### TASK PROMPT
Setting pictures aside, output exactly the lines from the start of the records to the line with "padding: 4px 7px; white-space: pre-line;", that line included.

[[ SUPPLIED INFORMATION, beginning ]]

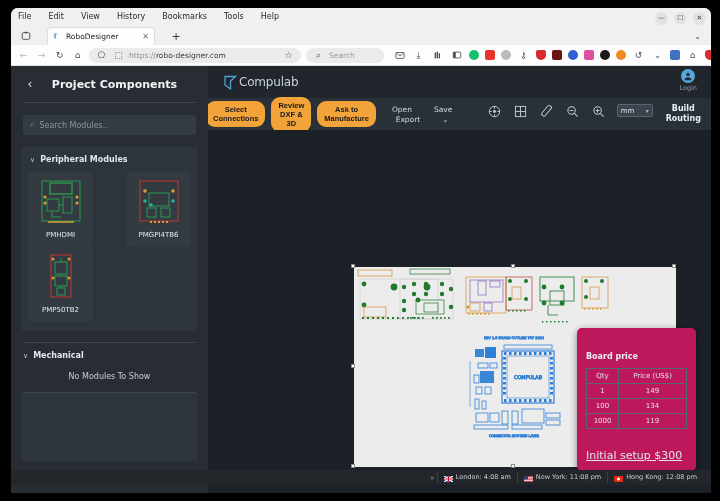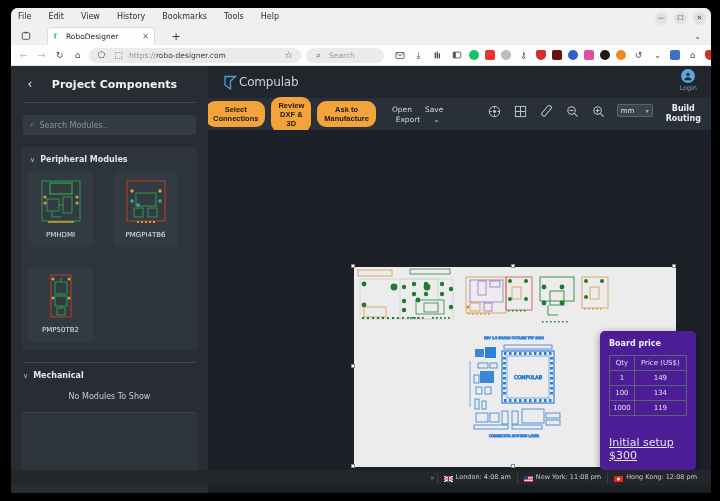--- a/index.html
+++ b/index.html
@@ -160,21 +160,21 @@
     background: #f2a43b; color: #1a1a1a;
     border-radius: 9px; font-size: 7.5px; font-weight: bold;
     text-align: center; line-height: 9px;
     padding: 4px 7px; white-space: pre-line;
     border: none; cursor: pointer;
   }
   .menuset {
     margin-left: 16px; display: flex; flex-direction: column;
     align-items: center; gap: 1px;
   }
-  .menuset-row { display: flex; gap: 13px; }
+  .menuset-row { display: flex; gap: 22px; }
   .menuset-row span { font-size: 7.5px; color: #d5dbe2; }
   .tb-right {
     position: absolute; right: 10px; display: flex;
     align-items: flex-start; gap: 11px;
   }
   .tb-ic {
     width: 15px; height: 15px; display: flex;
     align-items: center; justify-content: center;
     color: #c2cbd4;
   }
@@ -205,24 +205,24 @@
     background: #ececec;
   }
   .handle {
     position: absolute; width: 4px; height: 4px;
     background: #fff; border: 1px solid #8a8a8a;
   }
 
   
   .price-card {
     position: absolute; right: 15px; bottom: 4px;
-    width: 96px;
-    background: #4c1d95;
+    width: 119px;
+    background: #be185d;
     border-radius: 5px;
-    padding: 8px 9px 9px;
+    padding: 24px 9px 9px;
     box-shadow: 0 2px 7px rgba(0,0,0,.45);
   }
   .price-title {
     font-size: 8px; font-weight: bold; color: #e9eef3;
     margin-bottom: 7px;
   }
   .price-table {
     width: 100%; border-collapse: collapse;
     border: 1px solid #5b6571;
   }
@@ -267,22 +267,22 @@
     border-radius: 4px;
     padding: 8px 7px 9px;
   }
   .sb-sec-head {
     display: flex; align-items: center; gap: 5px;
     margin-bottom: 8px; padding-left: 2px;
   }
   .sb-chev { font-size: 7px; color: #b9c2cb; }
   .sb-sec-title { font-size: 8px; color: #dfe6ec; font-weight: bold; }
   .mod-grid {
-    display: flex; flex-wrap: wrap; gap: 20px;
-    justify-content: flex-start;
+    display: flex; flex-wrap: wrap; gap: 0;
+    justify-content: space-between;
   }
   .mod-card {
     width: 65px; height: 75px;
     background: #333a42; border-radius: 4px;
     display: flex; flex-direction: column;
     align-items: center; padding-top: 5px;
   }
   .mod-thumb {
     width: 52px; height: 52px;
   }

[[ SUPPLIED INFORMATION, end ]]

### RESPONSE TO THE TASK
--- a/index.html
+++ b/index.html
@@ -160,21 +160,21 @@
     background: #f2a43b; color: #1a1a1a;
     border-radius: 9px; font-size: 7.5px; font-weight: bold;
     text-align: center; line-height: 9px;
     padding: 4px 7px; white-space: pre-line;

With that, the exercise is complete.